Which is Better? You Tell Me.
This device represents an important step in prosthetics, not only functioning by receiving input from the user’s own nervous system, but allowing for natural function and movement to the point that the user almost forgets he’s using it. The most important feature for the Michelangelo Prosthetic Hand is its articulated electronic thumb, which unlike most motorized prosthetics, actually moves. As you can see from the video, it’s still far from being as good as a real hand, but this is far better than the clamps and claws that most amputees are stuck with.
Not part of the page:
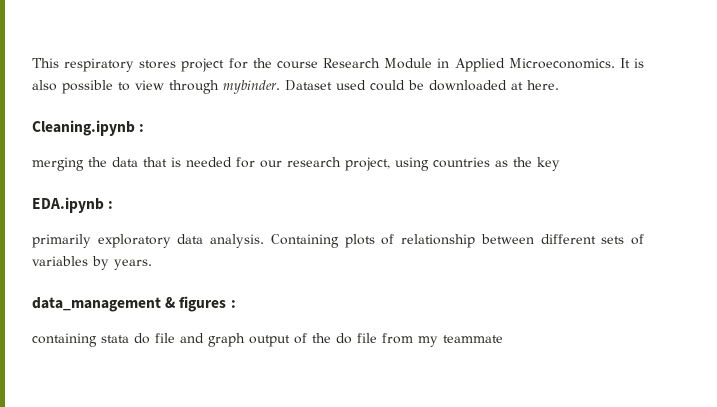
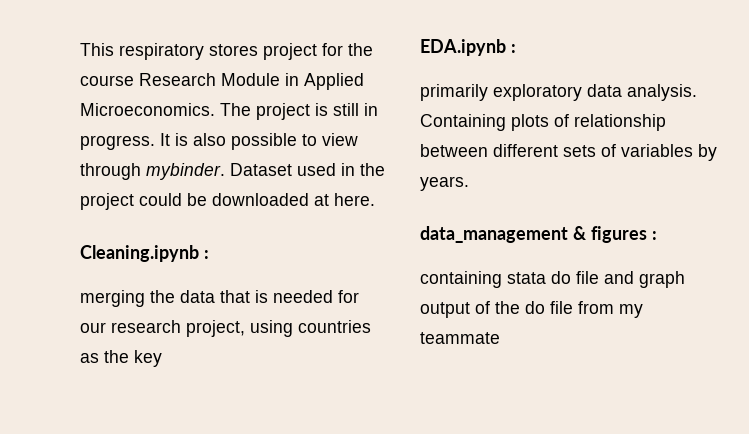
(615, 63) none -> [220,103,378,120] [80,135,155,150] The project is still in progress.
(366, 85) none -> [341,163,385,176] [80,193,134,210] in the project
I’ll be doing a few posts looking at prosthetics, actually, so sure to look for that next week. Until then, read the article at singularityhub.com below to learn about some of the design problems that this new product helps to solve, and you’ll have a few good things to think about when you’re writing an amputee into your story.
The Michelangelo Prosthetic Hand: http://singularityhub.com/2012/02/08/man-receives-new-bionic-hand-with-electronic-opposable-thumb/
And finally, yes, I dug up another video with a robotic hand- but this time it’s made of Lego! It’s actually pretty impressive, having all of the degrees of movement of a real arm, although admittedly rather slow about it.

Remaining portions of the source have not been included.